Records provided -
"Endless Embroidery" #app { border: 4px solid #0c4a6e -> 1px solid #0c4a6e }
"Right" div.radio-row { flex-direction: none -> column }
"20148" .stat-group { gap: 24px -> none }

==

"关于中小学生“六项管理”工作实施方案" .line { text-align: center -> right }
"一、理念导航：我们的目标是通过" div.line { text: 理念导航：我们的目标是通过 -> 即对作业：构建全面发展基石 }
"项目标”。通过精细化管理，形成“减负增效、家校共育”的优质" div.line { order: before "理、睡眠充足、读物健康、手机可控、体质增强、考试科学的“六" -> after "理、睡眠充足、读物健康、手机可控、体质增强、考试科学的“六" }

Your assignment -
Both end lines included, restate word for word the lines above from the line with "border: 4px solid" to the line with "gap: 24px ->", and nothing else.

Answer to the exercise -
"Endless Embroidery" #app { border: 4px solid #0c4a6e -> 1px solid #0c4a6e }
"Right" div.radio-row { flex-direction: none -> column }
"20148" .stat-group { gap: 24px -> none }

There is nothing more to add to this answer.